■ Data entries
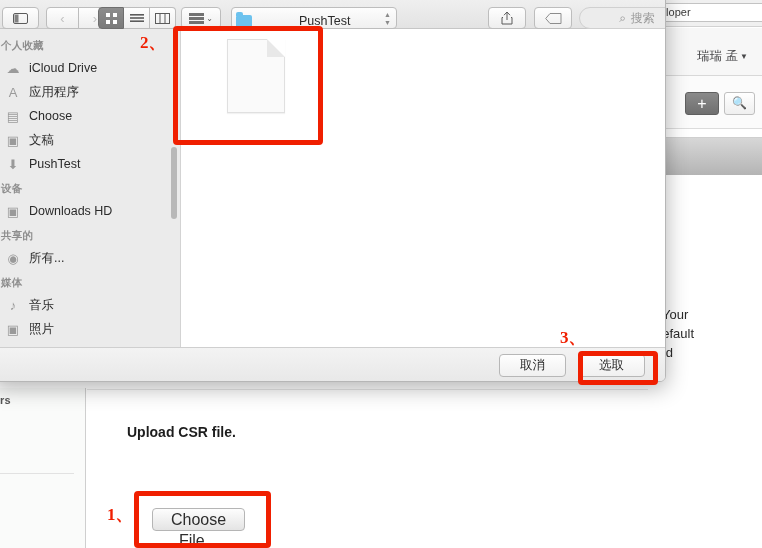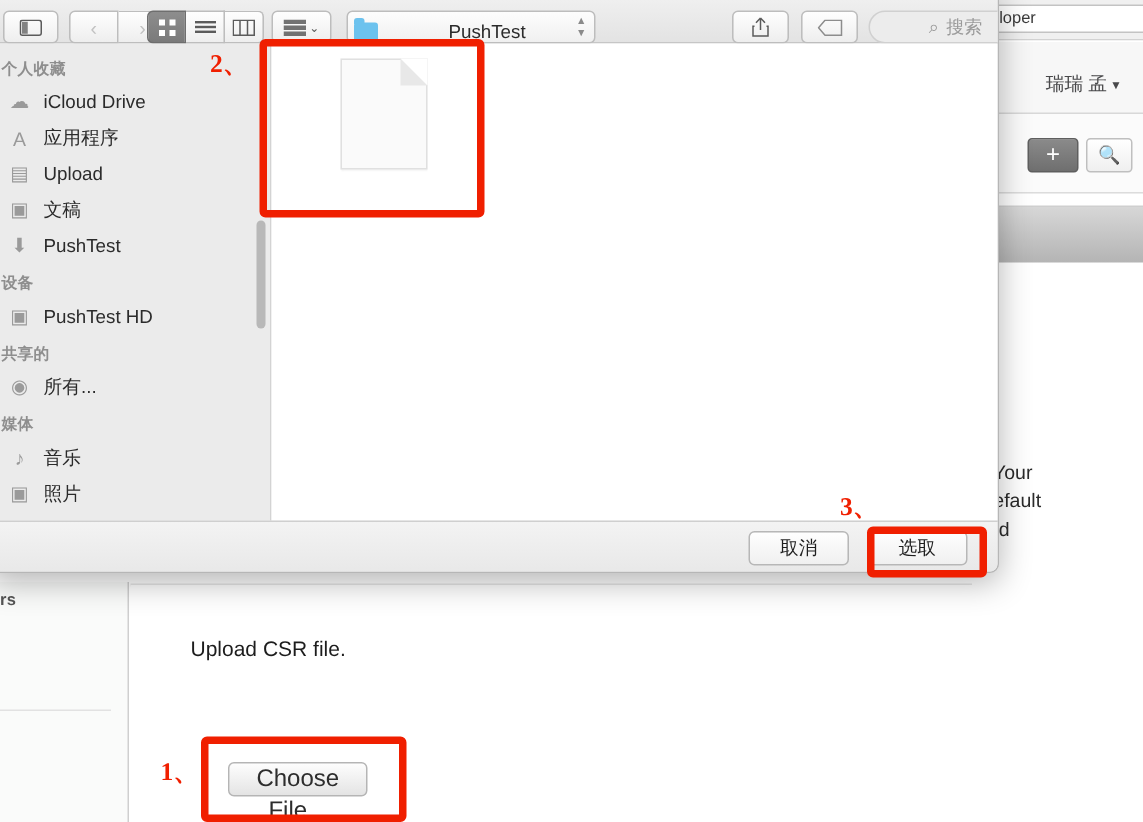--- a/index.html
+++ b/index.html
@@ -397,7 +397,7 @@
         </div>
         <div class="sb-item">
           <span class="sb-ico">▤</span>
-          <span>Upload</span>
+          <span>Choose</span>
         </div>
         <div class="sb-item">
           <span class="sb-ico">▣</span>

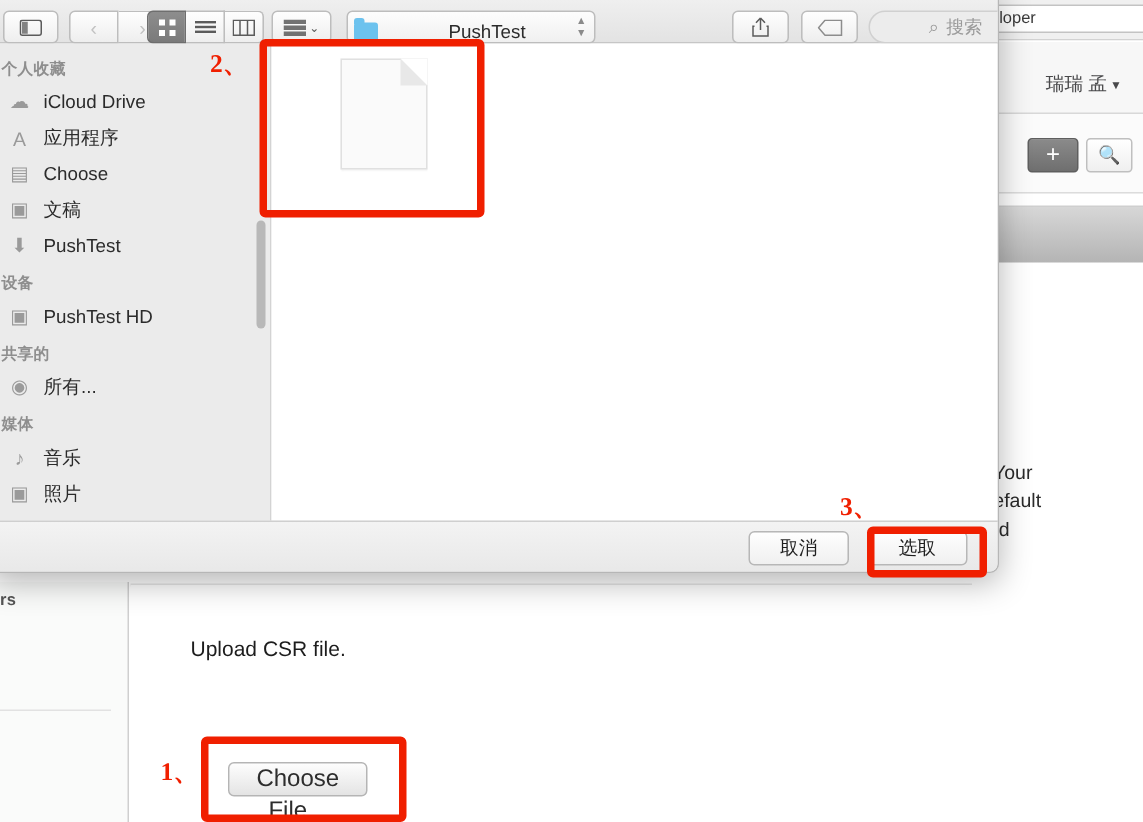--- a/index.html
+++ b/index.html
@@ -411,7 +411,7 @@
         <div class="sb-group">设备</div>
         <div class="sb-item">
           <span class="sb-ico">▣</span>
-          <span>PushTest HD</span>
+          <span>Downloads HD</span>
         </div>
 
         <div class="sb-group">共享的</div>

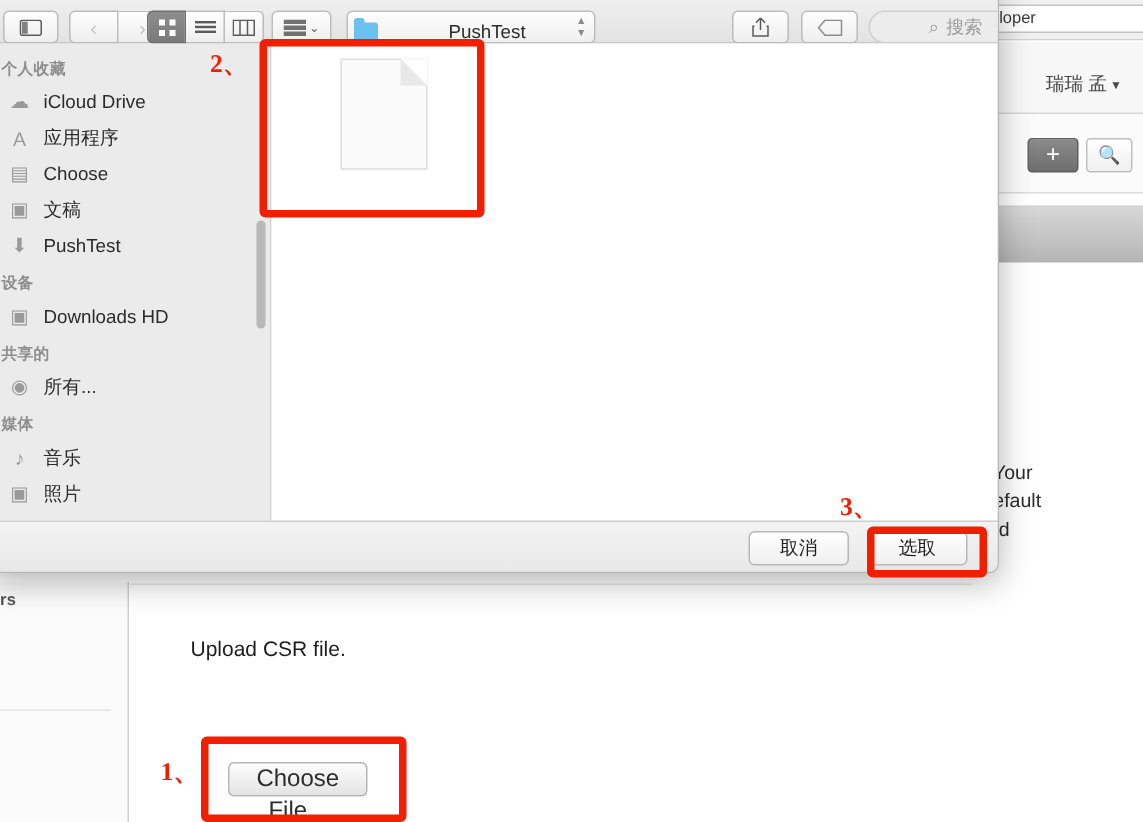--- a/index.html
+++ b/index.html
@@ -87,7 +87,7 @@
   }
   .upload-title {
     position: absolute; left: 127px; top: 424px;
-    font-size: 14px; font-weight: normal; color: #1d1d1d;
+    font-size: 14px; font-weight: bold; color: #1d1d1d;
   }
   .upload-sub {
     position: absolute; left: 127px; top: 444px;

■ What to produce
Send back every record exactly as it stands, except the pictures.

■ Completed exercise
--- a/index.html
+++ b/index.html
@@ -397,7 +397,7 @@
         </div>
         <div class="sb-item">
           <span class="sb-ico">▤</span>
-          <span>Upload</span>
+          <span>Choose</span>
         </div>
         <div class="sb-item">
           <span class="sb-ico">▣</span>

--- a/index.html
+++ b/index.html
@@ -411,7 +411,7 @@
         <div class="sb-group">设备</div>
         <div class="sb-item">
           <span class="sb-ico">▣</span>
-          <span>PushTest HD</span>
+          <span>Downloads HD</span>
         </div>
 
         <div class="sb-group">共享的</div>

--- a/index.html
+++ b/index.html
@@ -87,7 +87,7 @@
   }
   .upload-title {
     position: absolute; left: 127px; top: 424px;
-    font-size: 14px; font-weight: normal; color: #1d1d1d;
+    font-size: 14px; font-weight: bold; color: #1d1d1d;
   }
   .upload-sub {
     position: absolute; left: 127px; top: 444px;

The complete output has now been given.